IN THE HIGH COURT OF FIJI
AT LABASA
CRIMINAL JURISDICTION
CRIMINAL CASE NO: HAC 037 OF 2019LAB


STATE


V


SAMUELA VOSADRUGU


Counsels : Ms. D. Rao for State
Ms. S. Devi and Ms. M. Besetimoala for Accused


Hearings : 18, 19, 20 December, 2019
Summing Up : 21 December, 2019


SUMMING UP


  1. ROLE OF JUDGE AND ASSESSORS

1. Madam and Gentlemen Assessors, it is my duty to sum up to you. In doing so, I will direct you on matters of law, which you must accept and act upon. On matters of fact however, what evidence to accept and what evidence to reject, these are matters entirely for you to decide for yourselves. So if I express my opinion on the facts of the case, or if I appear to do so, then it is entirely a matter for you whether you accept what I say or form your own opinions. You are the judges of fact.


2. State and Defence Counsels have made submissions to you, about how you should find the facts of this case. That is in accordance with their duties as State and Defence Counsels, in this case. Their submissions were designed to assist you, as the judges of fact. However, you are not bound by what they said. It is you who are the representatives of the community at this trial, and it is you who must decide what happened in this case, and which version of the evidence is reliable.


3. You will not be asked to give reasons for your opinions, but merely your opinions themselves and they need not be unanimous. Your opinions are not binding on me, but I will give them the greatest weight, when I deliver my judgment.

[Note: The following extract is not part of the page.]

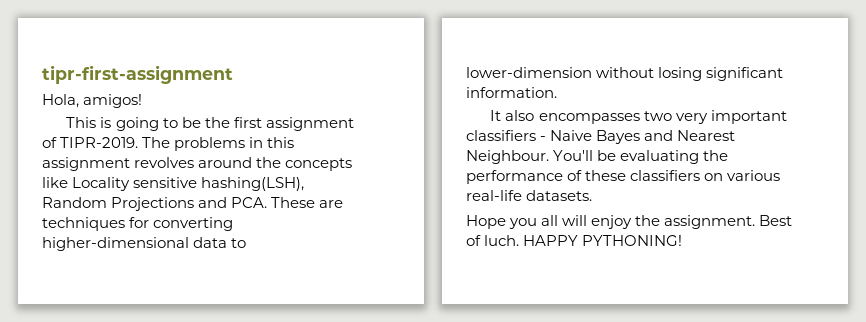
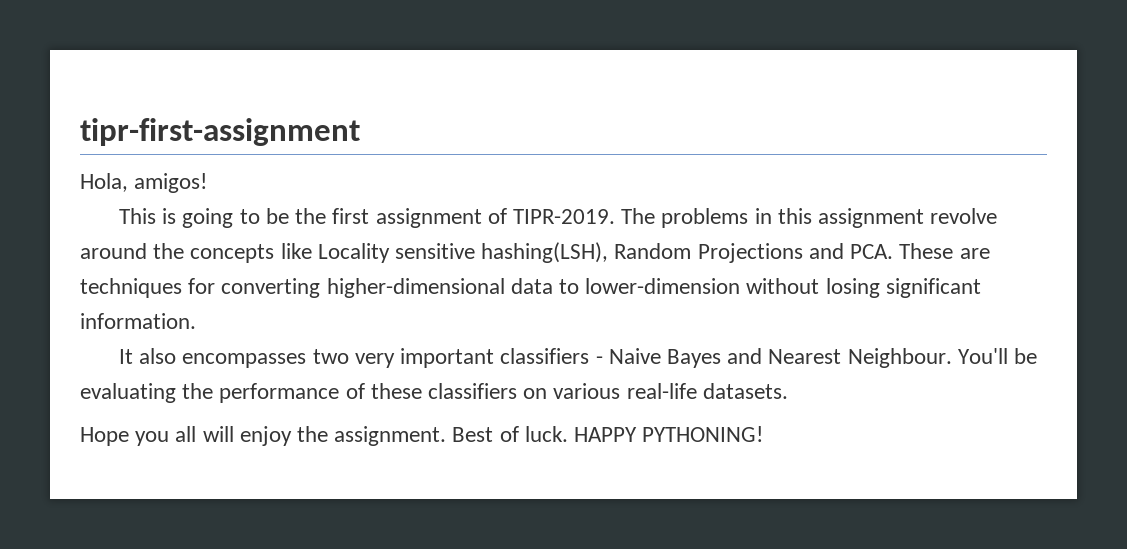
[134,157,195,168] revolves -> [930,208,998,224] revolve
[484,235,520,246] luch. -> [524,426,568,442] luck.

  1. THE BURDEN AND STANDARD OF PROOF

4. As a matter of law, the onus or burden of proof rest on the prosecution throughout the trial, and it never shifts to the accused. There is no obligation on the accused to prove his innocence. Under our system of criminal justice, an accused person is presumed to be innocent until he is proved guilty.


5. The standard of proof in a criminal trial, is one of proof beyond reasonable doubt. This means that you must be satisfied, so that you are sure of the accused's guilt, before you can express an opinion that he is guilty. If you have any reasonable doubt so that you are not sure about his guilt, then you must express an opinion, that he is not guilty.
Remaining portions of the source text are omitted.